• _What the exercise asks_
Instruction for the entries that follow: retype exactly the lines from the line with "- for each number" to the line with "- The purpose", both included, and omit all others.

*** Opening Input ***

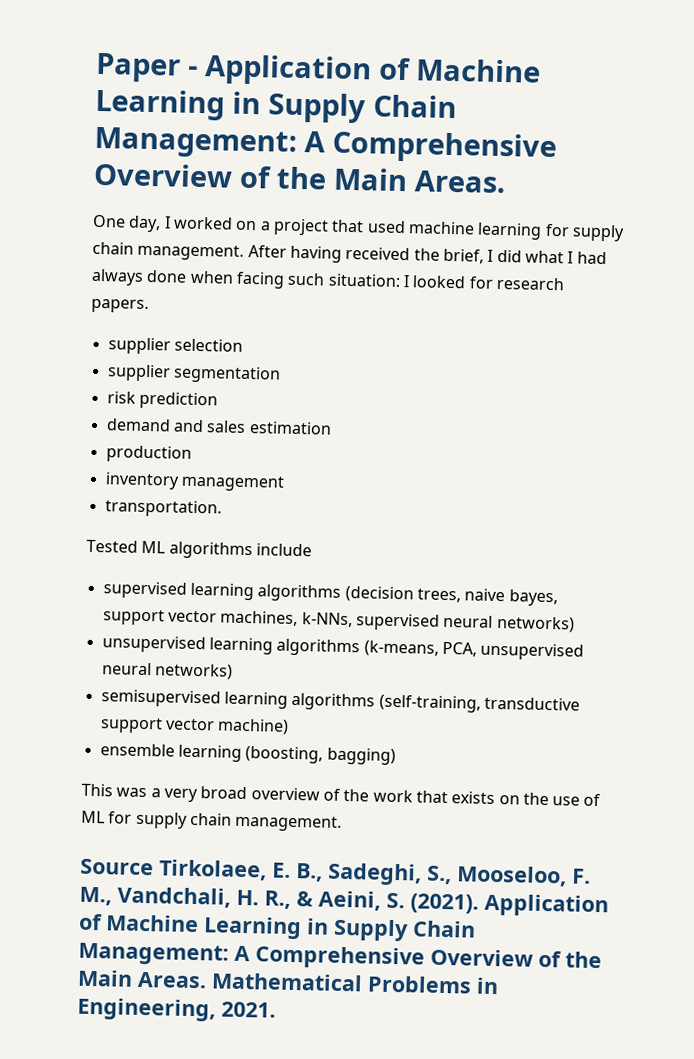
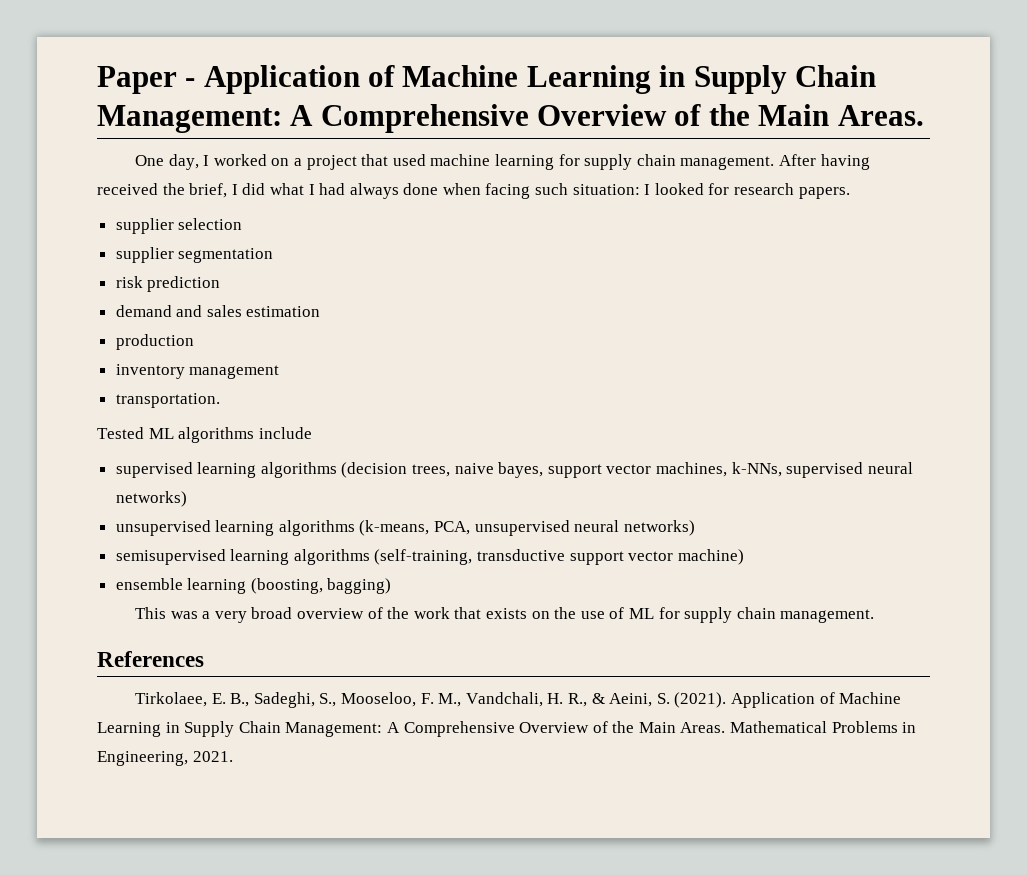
- Source Tirkolaee, E. B., Sadeghi, S., Mooseloo, F. M., Vandchali, H. R., & Aeini, S. (2021).
+ References
+ Tirkolaee, E. B., Sadeghi, S., Mooseloo, F. M., Vandchali, H. R., & Aeini, S. (2021).

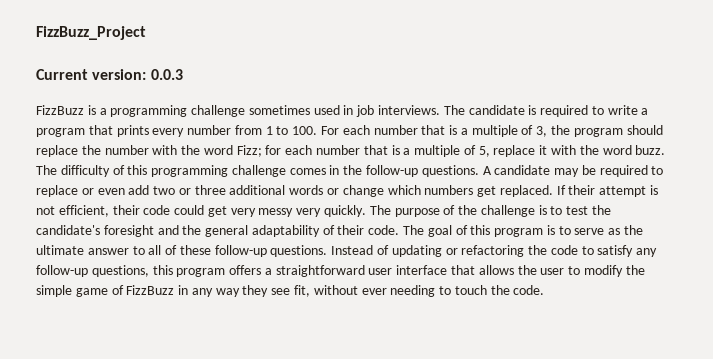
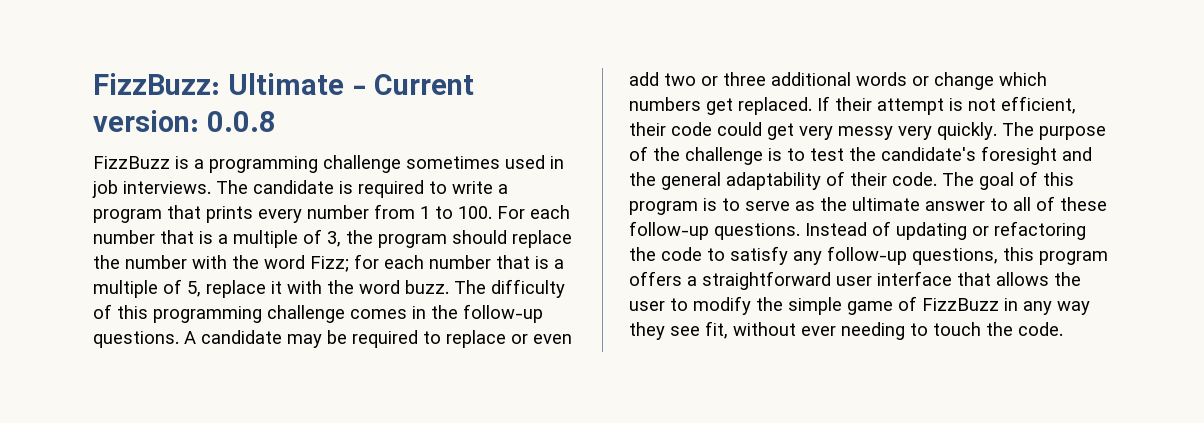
- FizzBuzz_Project
- Current version: 0.0.3
+ FizzBuzz: Ultimate - Current version: 0.0.8

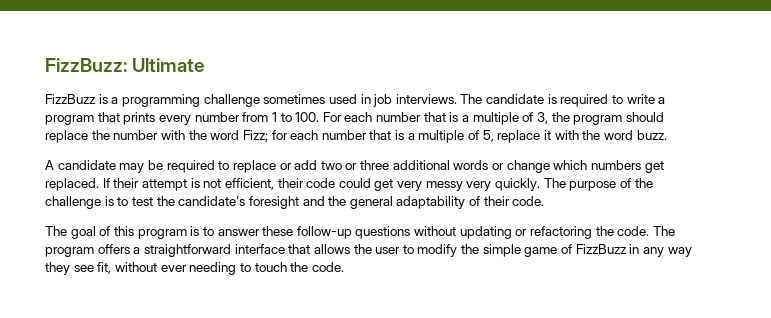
- FizzBuzz: Ultimate - Current version: 0.0.8
+ FizzBuzz: Ultimate
- for each number that is a multiple of 5, replace it with the word buzz. The difficulty of this programming challenge comes in the follow-up questions. A candidate may be required to replace or even add two or three additional words or change which numbers get replaced.
+ for each number that is a multiple of 5, replace it with the word buzz.
+ A candidate may be required to replace or add two or three additional words or change which numbers get replaced.
- The purpose of the challenge is to test the candidate's foresight and the general adaptability of their code. The goal of this program is to serve as the ultimate answer to all of these follow-up questions. Instead of updating or refactoring the code to satisfy any follow-up questions, this program offers a straightforward user interface that allows the user to modify the simple game of FizzBuzz in any way they see fit, without ever needing to touch the code.
+ The purpose of the challenge is to test the candidate's foresight and the general adaptability of their code.
+ The goal of this program is to answer these follow-up questions without updating or refactoring the code. The program offers a straightforward interface that allows the user to modify the simple game of FizzBuzz in any way they see fit, without ever needing to touch the code.

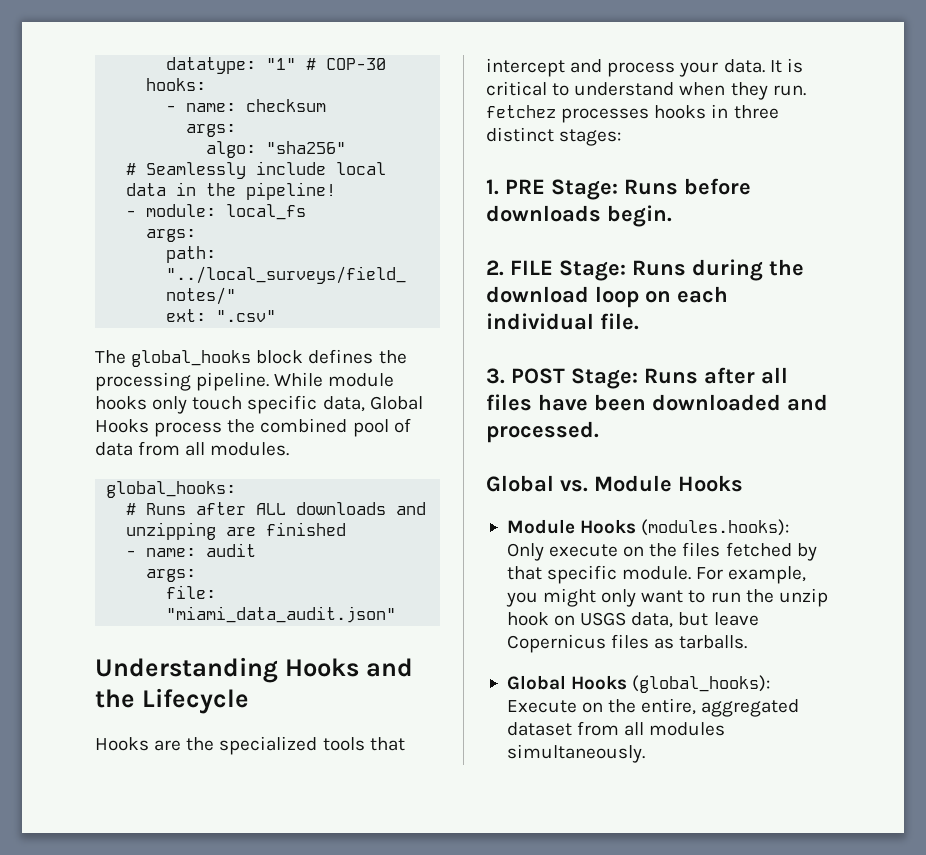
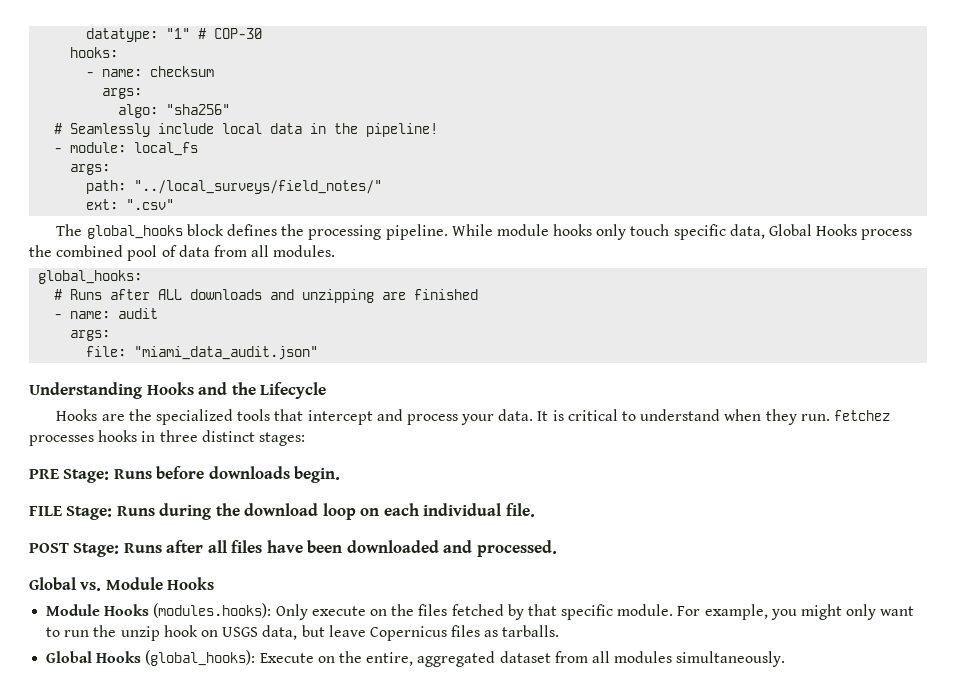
- 1. PRE Stage: Runs before downloads begin.
+ PRE Stage: Runs before downloads begin.
- 2. FILE Stage: Runs during the download loop on each individual file.
+ FILE Stage: Runs during the download loop on each individual file.
- 3. POST Stage: Runs after all files have been downloaded and processed.
+ POST Stage: Runs after all files have been downloaded and processed.

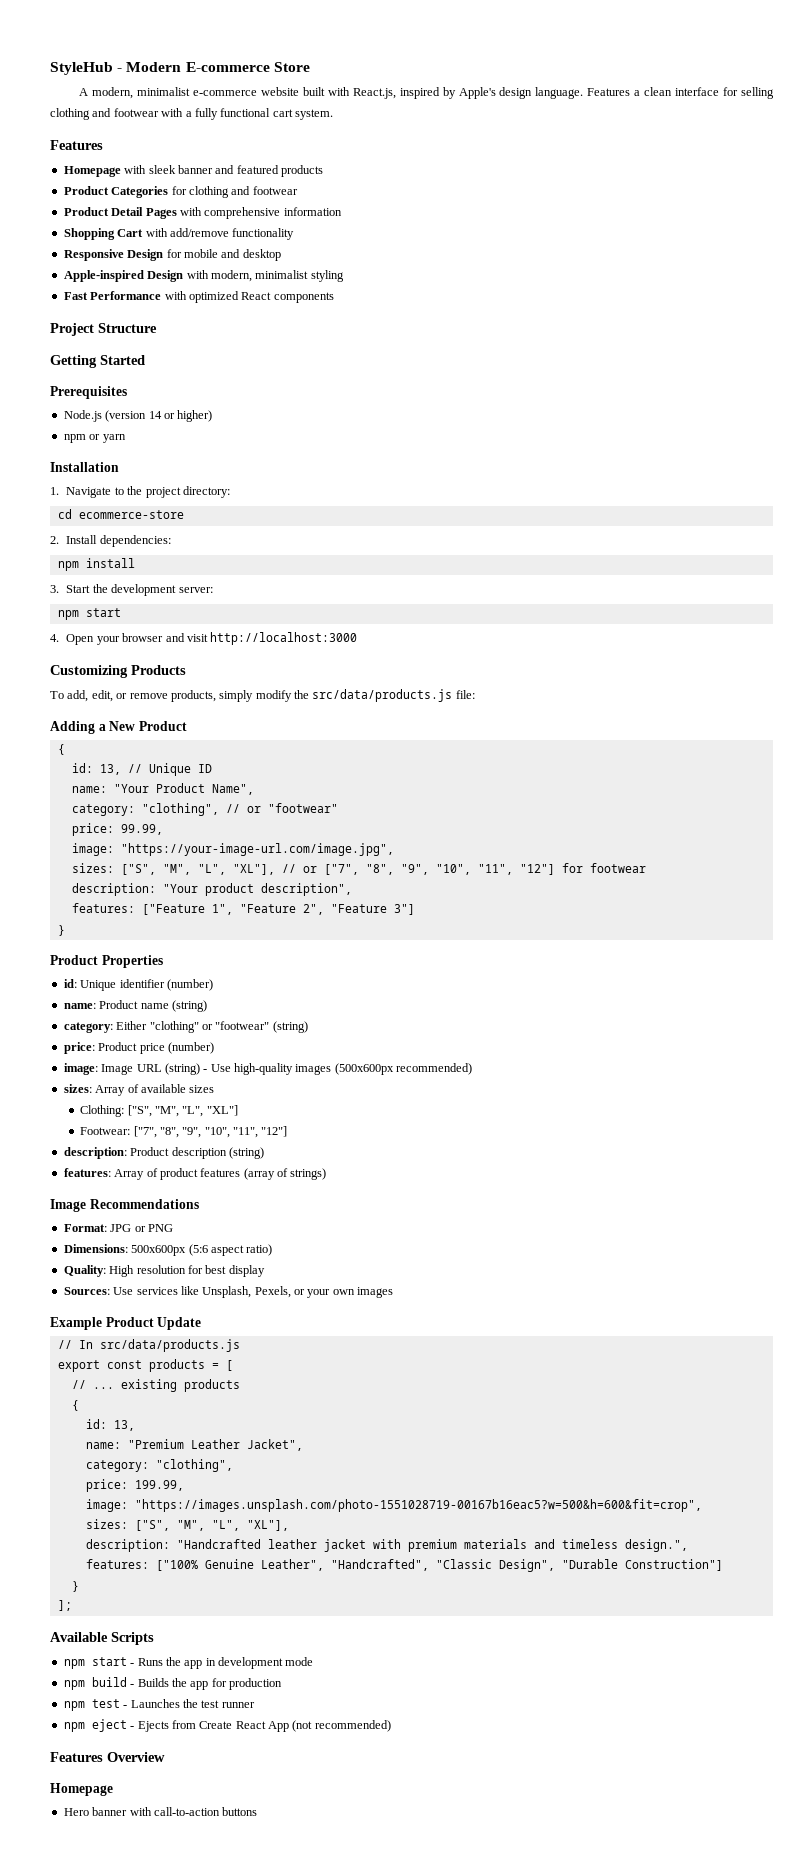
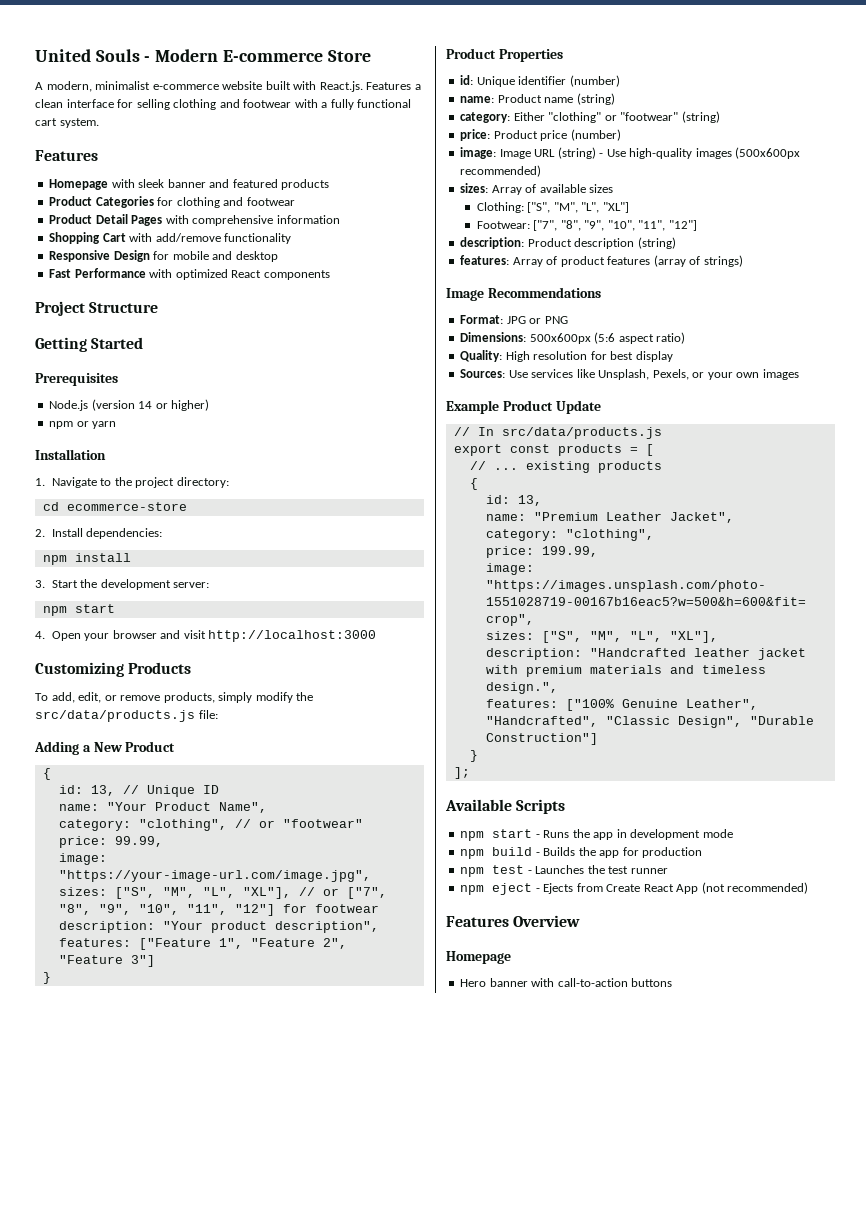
- StyleHub - Modern E-commerce Store
+ United Souls - Modern E-commerce Store
- A modern, minimalist e-commerce website built with React.js, inspired by Apple's design language. Features a clean interface for selling clothing and footwear with a fully functional cart system.
+ A modern, minimalist e-commerce website built with React.js. Features a clean interface for selling clothing and footwear with a fully functional cart system.
- Apple-inspired Design with modern, minimalist styling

*** Closing Input ***

• _Answer space_
- for each number that is a multiple of 5, replace it with the word buzz. The difficulty of this programming challenge comes in the follow-up questions. A candidate may be required to replace or even add two or three additional words or change which numbers get replaced.
+ for each number that is a multiple of 5, replace it with the word buzz.
+ A candidate may be required to replace or add two or three additional words or change which numbers get replaced.
- The purpose of the challenge is to test the candidate's foresight and the general adaptability of their code. The goal of this program is to serve as the ultimate answer to all of these follow-up questions. Instead of updating or refactoring the code to satisfy any follow-up questions, this program offers a straightforward user interface that allows the user to modify the simple game of FizzBuzz in any way they see fit, without ever needing to touch the code.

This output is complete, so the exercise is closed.